CHP Genel Başkanı Kemal Kılıçdaroğlu, Cumhurbaşkanı Recep Tayyip Erdoğan’ın “Neymiş gelince uçakları satacakmış. Dünyayı dolaşacaksın, neyle, tarifeli uçaklarla mı” sözlerine “Vallahi de satacağım billahi de satacağım. Söke söke alacağım ve satacağım. Erdoğan duysun, sadece uçakları değil, o garaja koyduğun her biri milyon dolar olan o pahalı arabaların tamamını satacağım” dedi. Erdoğan’ın “Bir defa devlet yönetmenin ne anlama geldiğinden haberin yok” sözlerine de Kılıçdaroğlu, “Vallahi senin gibi devlet yönetmekten benim haberim yok, ben öyle devlet yönetmeyi bilmem. Kene gibi milletin sırtına çöreklenecekler, milletin kanını emecekler, bunun adına da devlet yönetimi diyecekler, böyle devlet yönetimi mi olur” diye konuştu.

CHP Genel Başkanı Kemal Kılıçdaroğlu, partisinin grup toplantısında konuştu. Kılıçdaroğlu’nun konuşmasından öne çıkanlar şöyle:

KADIKÖY’DE EYLEM YAPANLARIN PROVOKATÖR OLDUĞUNU UNUTMAYACAĞIZ

Kadıköy'de bir kilisenin duvarına çıkıp eylem yapanların provokatör olduğunu, birilerinin maşaları olduğunu unutmayacağız. Bunu kabul etmeyeceğiz. Bu konuda belediye başkanlarına verdiğim ilk talimat bulunduğunuz bölgede ne varsa, insanlar ibadet ediyorlarsa orayı pırıl pırıl yapacaksınız. Önümüzdeki süreçte de bu tarz olaylar olabilir hepimizin dikkatli olması lazım.

MADENCİ ARKADAŞLARIMIZA SENDİKA SAHİP ÇIKMADI

Soma’da ellerinden alınan hakları almak için mücadele eden işçiler vardı. Hak arıyorlardı. Haklarını arıyorlardı. Ankara’ya geldiler ama sokulmadılar. Bu Saray’ın adaletle ilgisi var mı? Adaletin ne olduğunu biliyor mu? Soma’da 301 kişi hayatını kaybederken hani onların hakları teslim edilecekti, Ankara’ya sokulmadılar. Ali Faik ve Tahir Çetin trafik kazasında hayatlarını kaybettiler. Hak ararken hayatlarını kaybettiler. Gönül isterdi ki bu madenci arkadaşlarımıza önce sendikalar sahip çıksın. Bir işçi hak istiyorsa üç konfederasyonun da orada olması lazım. Bunu maalesef göremedik.

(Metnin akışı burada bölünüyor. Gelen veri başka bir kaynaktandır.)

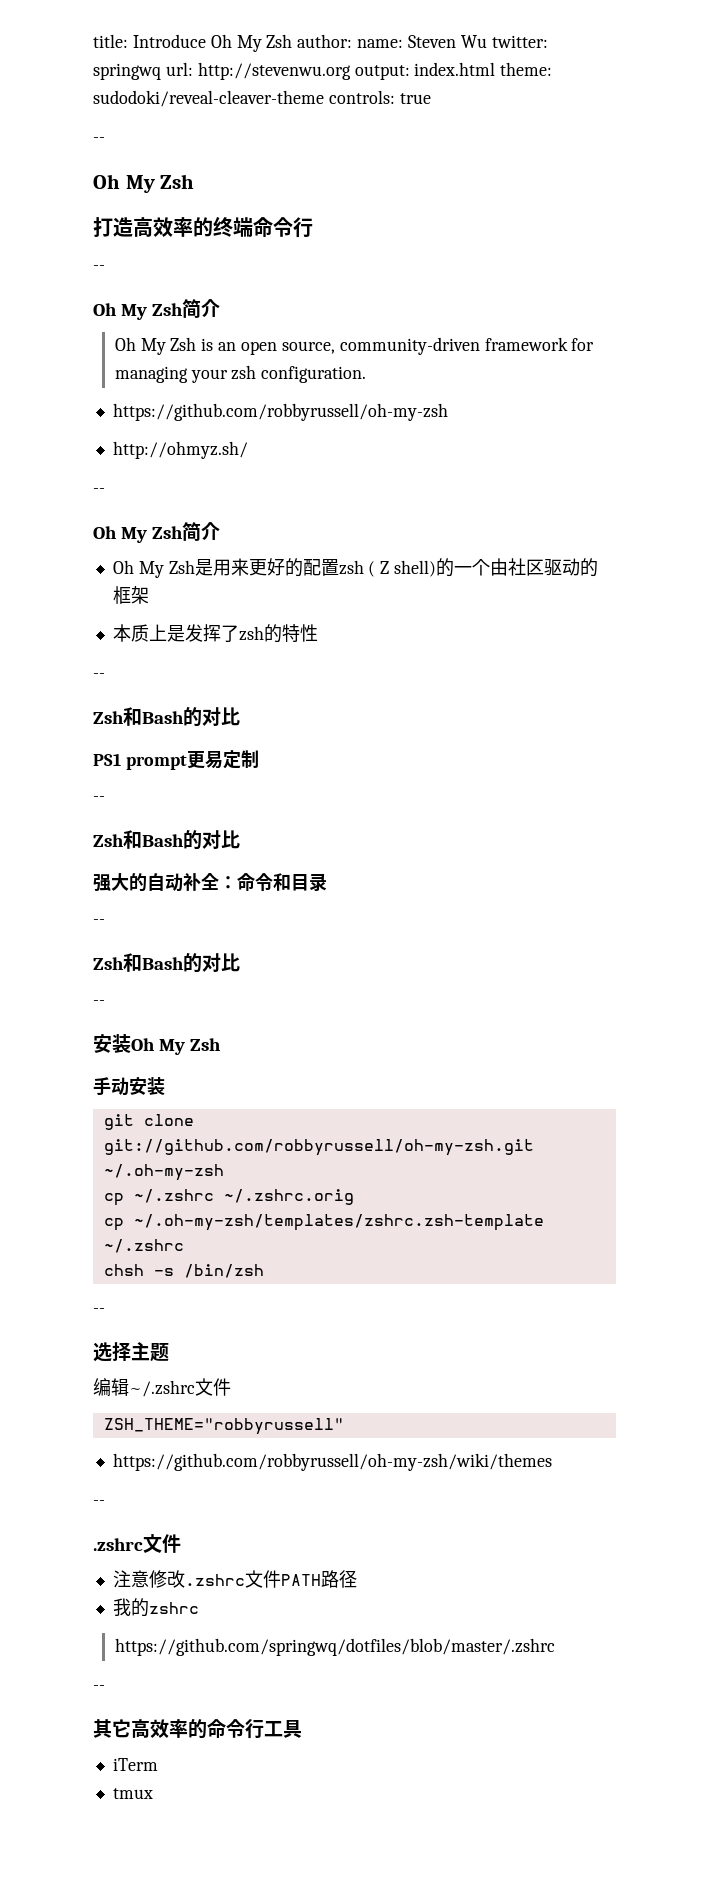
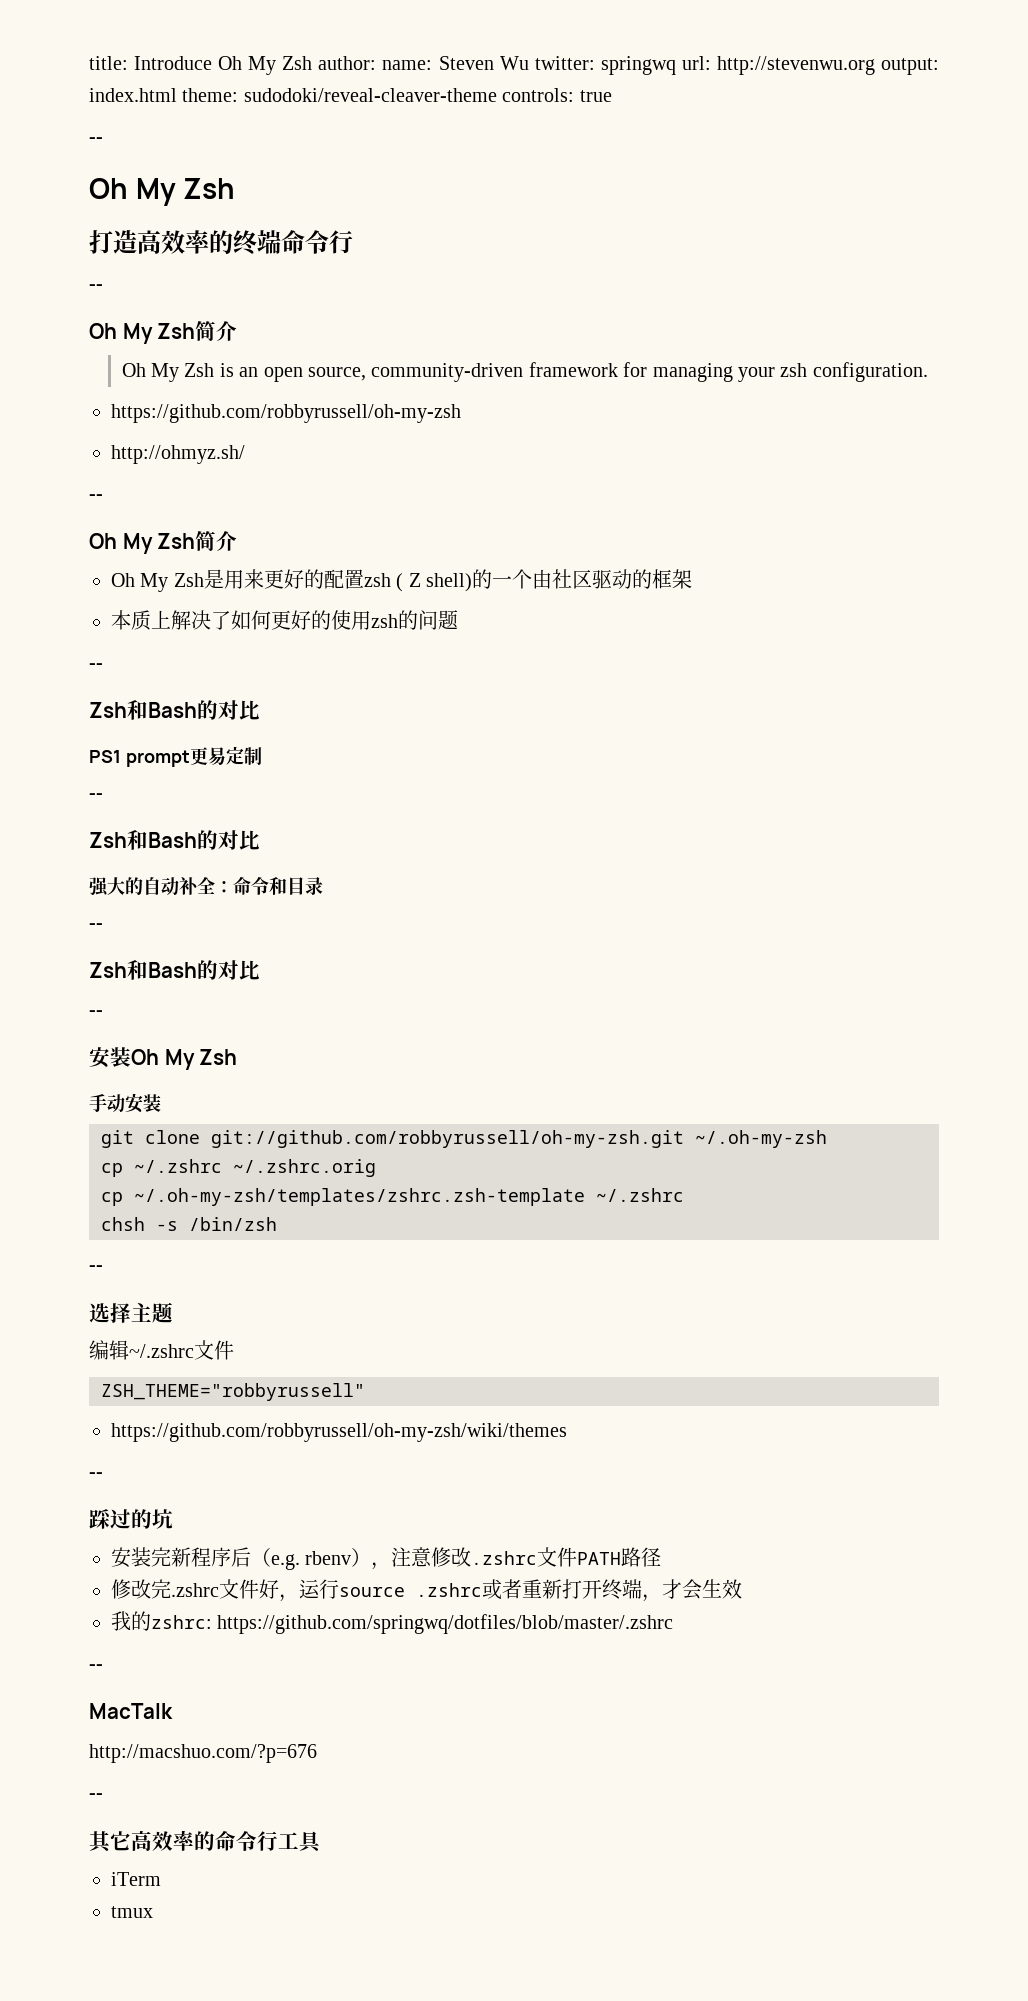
- 本质上是发挥了zsh的特性
+ 本质上解决了如何更好的使用zsh的问题
  https://github.com/robbyrussell/oh-my-zsh/wiki/themes
  --
- .zshrc文件
- 注意修改.zshrc文件PATH路径
+ 踩过的坑
+ 安装完新程序后（e.g. rbenv），注意修改.zshrc文件PATH路径
- 我的zshrc
- https://github.com/springwq/dotfiles/blob/master/.zshrc
+ 修改完.zshrc文件好，运行source .zshrc或者重新打开终端，才会生效
+ 我的zshrc: https://github.com/springwq/dotfiles/blob/master/.zshrc
+ --
+ MacTalk
+ http://macshuo.com/?p=676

'DURUM İYİYE GİDİYOR' DİYEN YÜZDE 16,9

Bu toplantı son grubumuz oluyor, olağanüstü durum çıkmazsa. Türkiye nereye gidiyor? Bu konuda profesyonelce düşünen kurumlar var. Soruyorlar. ‘İyiye gidiyor’ diyenin oranı yüzde 16,9. Durum iyiye gidiyor diyenler kimler? Devletten dolarla ihale alanlar, dolarla devlete borç verenler, büyük bankalarda dolarla işi olanların, sarayın beslemeleri, uyuşturucu baronları, onların derdi yok. Böyle bir tabloyu Türkiye hiç yaşamadı. İlk kez yaşıyor.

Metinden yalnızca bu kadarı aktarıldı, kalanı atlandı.